The skepticism collapsed.

He flexed his arm, no longer itching, then pitched forward, forehead pressed to asphalt, tears streaming. "Thank you, Lord Envoy. If not for you, I'd never see my wife and daughter again."

"Reunite well," Alice said, smiling at him and at the women and children watching from the curb. "If you want to repay God's grace, work harder from now on. My name is Alice. I'm the chief priest of our planet."

It was natural advertising—unforced, undeniable.

By late afternoon, people poured from their homes to receive doctrine and the teachings of the divine.

"Don't crowd," the volunteers called. "If you're injured or hungry, line up to the left for treatment and food. If you gain divine power, do not harm others—retribution is real."

Under the believers' direction, the first new practitioners were born—doctors, vagrants, skeptics, the lot of them—becoming devout in a single turn.

But shadows lingered.

A faction, concealed among the crowds, had no intention of letting Alice rule.

They knew guns were useless against a chief priest, so they brought rockets and explosives.

"Hey… this city can't have only one ruling clique," one of them taunted.

"Separate the supplies now, or we won't guarantee these weapons don't go off," another said, hefting a launcher.

They were hardened criminals, slickly hidden. Only once power filled their limbs did their true colors bleed through.
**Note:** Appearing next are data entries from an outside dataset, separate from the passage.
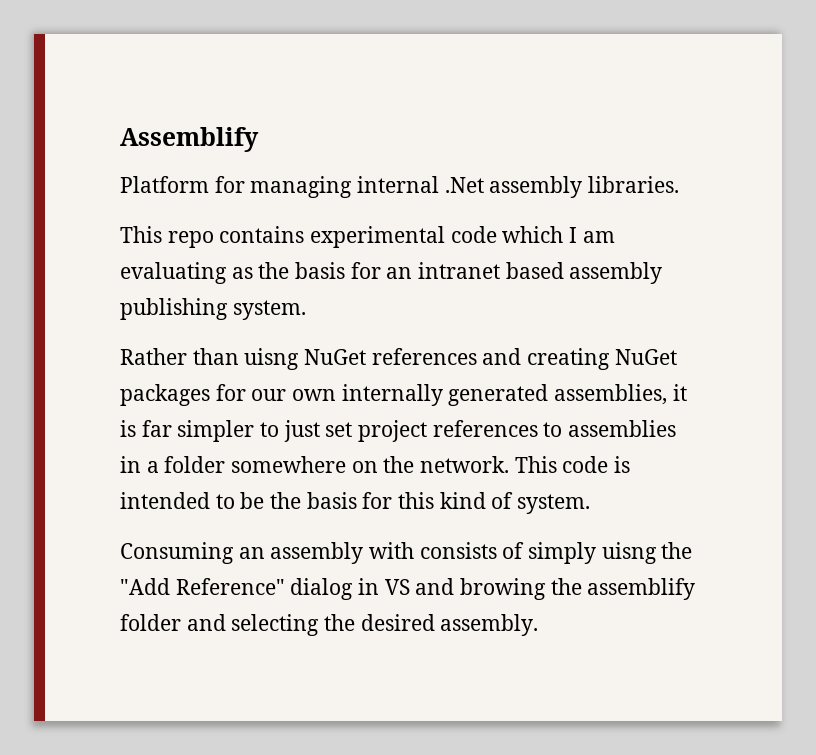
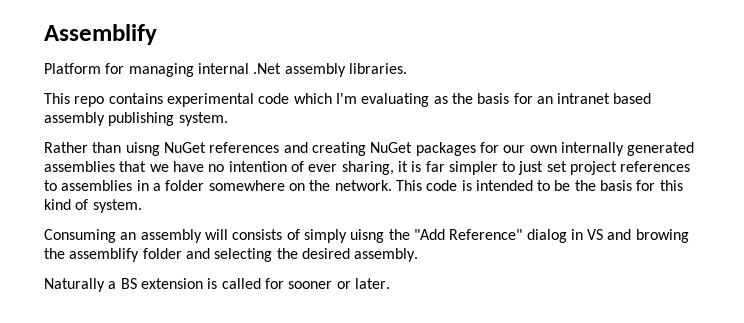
- This repo contains experimental code which I am evaluating as the basis for an intranet based assembly publishing system.
+ This repo contains experimental code which I'm evaluating as the basis for an intranet based assembly publishing system.
- Rather than uisng NuGet references and creating NuGet packages for our own internally generated assemblies, it is far simpler to just set project references to assemblies in a folder somewhere on the network.
+ Rather than uisng NuGet references and creating NuGet packages for our own internally generated assemblies that we have no intention of ever sharing, it is far simpler to just set project references to assemblies in a folder somewhere on the network.
- Consuming an assembly with consists of simply uisng the "Add Reference" dialog in VS and browing the assemblify folder and selecting the desired assembly.
+ Consuming an assembly will consists of simply uisng the "Add Reference" dialog in VS and browing the assemblify folder and selecting the desired assembly.
+ Naturally a BS extension is called for sooner or later.

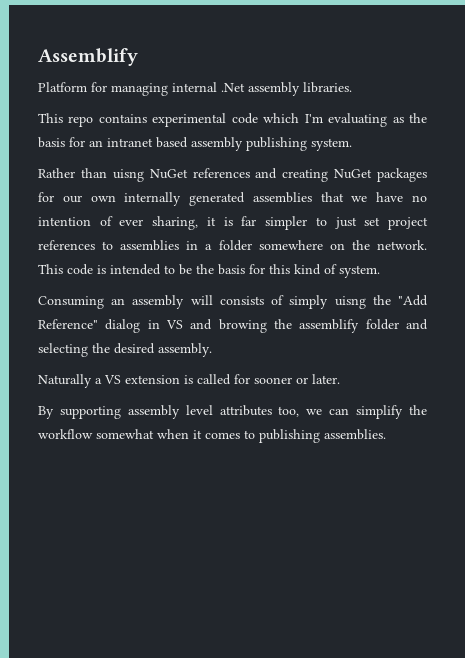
- Naturally a BS extension is called for sooner or later.
+ Naturally a VS extension is called for sooner or later.
+ By supporting assembly level attributes too, we can simplify the workflow somewhat when it comes to publishing assemblies.

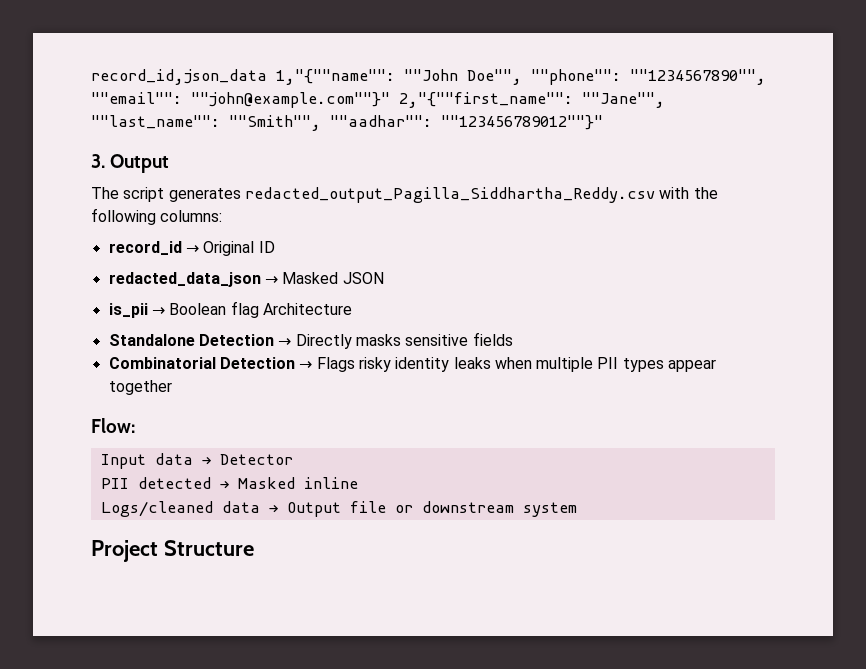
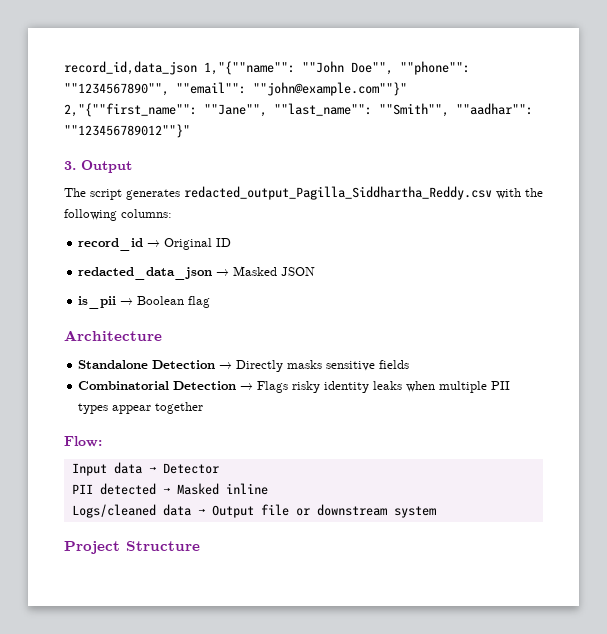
- record_id,json_data 1,"{""name"": ""John Doe"", ""phone"": ""1234567890"", ""email"": ""john@example.com""}" 2,"{""first_name"": ""Jane"", ""last_name"": ""Smith"", ""aadhar"": ""123456789012""}"
+ record_id,data_json 1,"{""name"": ""John Doe"", ""phone"": ""1234567890"", ""email"": ""john@example.com""}" 2,"{""first_name"": ""Jane"", ""last_name"": ""Smith"", ""aadhar"": ""123456789012""}"
- is_pii → Boolean flag Architecture
+ is_pii → Boolean flag
+ Architecture

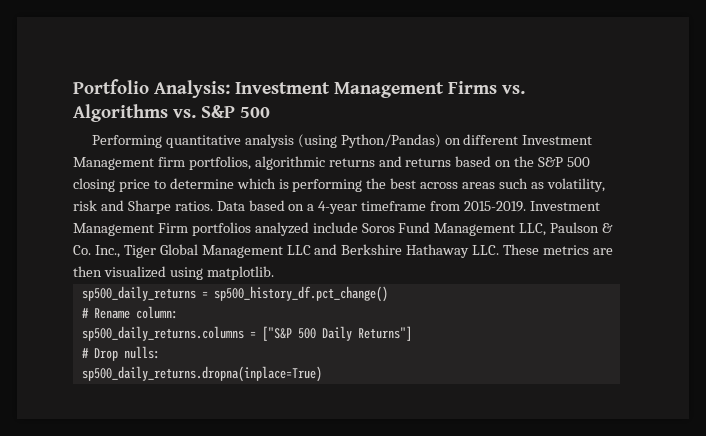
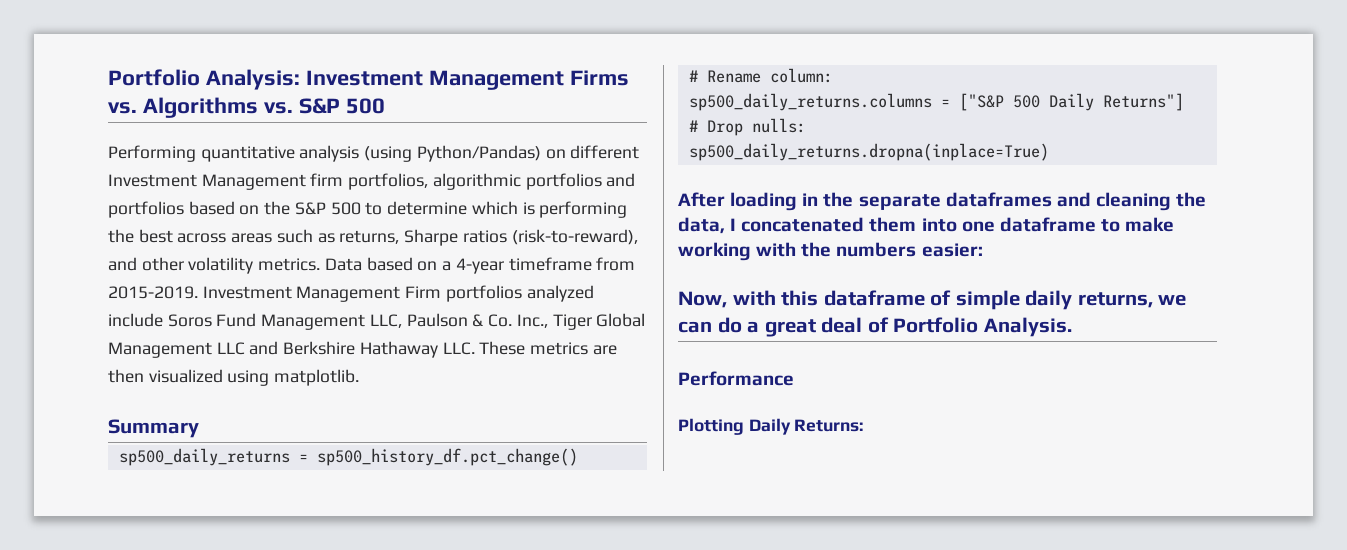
- Performing quantitative analysis (using Python/Pandas) on different Investment Management firm portfolios, algorithmic returns and returns based on the S&P 500 closing price to determine which is performing the best across areas such as volatility, risk and Sharpe ratios.
+ Performing quantitative analysis (using Python/Pandas) on different Investment Management firm portfolios, algorithmic portfolios and portfolios based on the S&P 500 to determine which is performing the best across areas such as returns, Sharpe ratios (risk-to-reward), and other volatility metrics.
+ Summary
+ After loading in the separate dataframes and cleaning the data, I concatenated them into one dataframe to make working with the numbers easier:
+ Now, with this dataframe of simple daily returns, we can do a great deal of Portfolio Analysis.
+ Performance
+ Plotting Daily Returns:

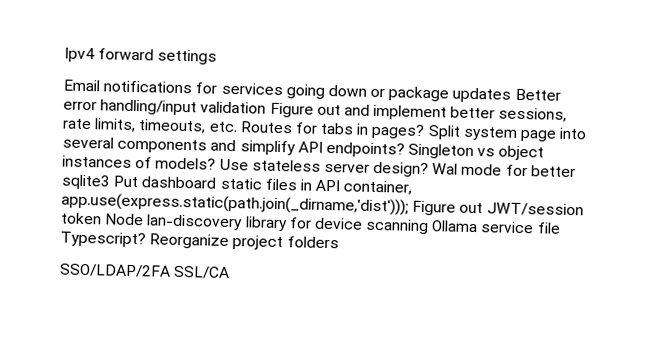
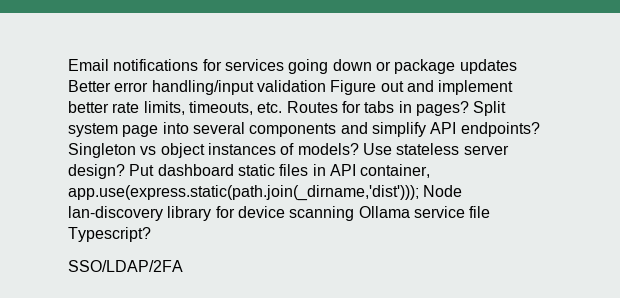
- Ipv4 forward settings
- Email notifications for services going down or package updates Better error handling/input validation Figure out and implement better sessions, rate limits, timeouts, etc. Routes for tabs in pages?
+ Email notifications for services going down or package updates Better error handling/input validation Figure out and implement better rate limits, timeouts, etc. Routes for tabs in pages?
- Wal mode for better sqlite3 Put dashboard static files in API container, app.use(express.static(path.join(_dirname,'dist'))); Figure out JWT/session token Node lan-discovery library for device scanning Ollama service file Typescript? Reorganize project folders
+ Put dashboard static files in API container, app.use(express.static(path.join(_dirname,'dist'))); Node lan-discovery library for device scanning Ollama service file Typescript?
- SSO/LDAP/2FA SSL/CA
+ SSO/LDAP/2FA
Matt, hearing the commotion, sprinted in with a team. At the sight of the scene, he raised his rifle—only for Alice to catch his arm.

"Don't," she said softly. "Don't be impulsive."

"These people aren't worthy to be called God's," he hissed.

"Wait," Alice answered. "God punishes traitors Himself."

"What?" Matt stared. "God will… act?"

The standoff hung like a taut wire.

A thin mist roiled into being.

Figures drifted out of the air—six silhouettes in black, bodies nearly transparent, eyes cold and merciless. One balanced a sickle on his shoulder; another dangled a chain weighted by a long, lolling tongue; a third gripped a rod that cried like a grieving wail.

The Eternal Enforcers had returned.

"You betrayed the Eternal God, didn't you?" a voice echoed—void-deep, bone-cold. People shuddered without knowing why.

"Scare tactics," a blustering thug barked. He raised his weapon and fired at the Enforcers.

The rocket stopped dead in the air.

Sweat sprang on foreheads.

The Enforcers' voices layered like frost. "Those who betray God must atone with death. Go to the Ghost Sea and pay for your sins."

The rocket reversed like a fish on a line.

Somewhere, a woman screamed.

The Enforcers' chains writhed, the sickles drifted, the crying rod keened.

In the newfound quiet of Raccoon City, judgment descended.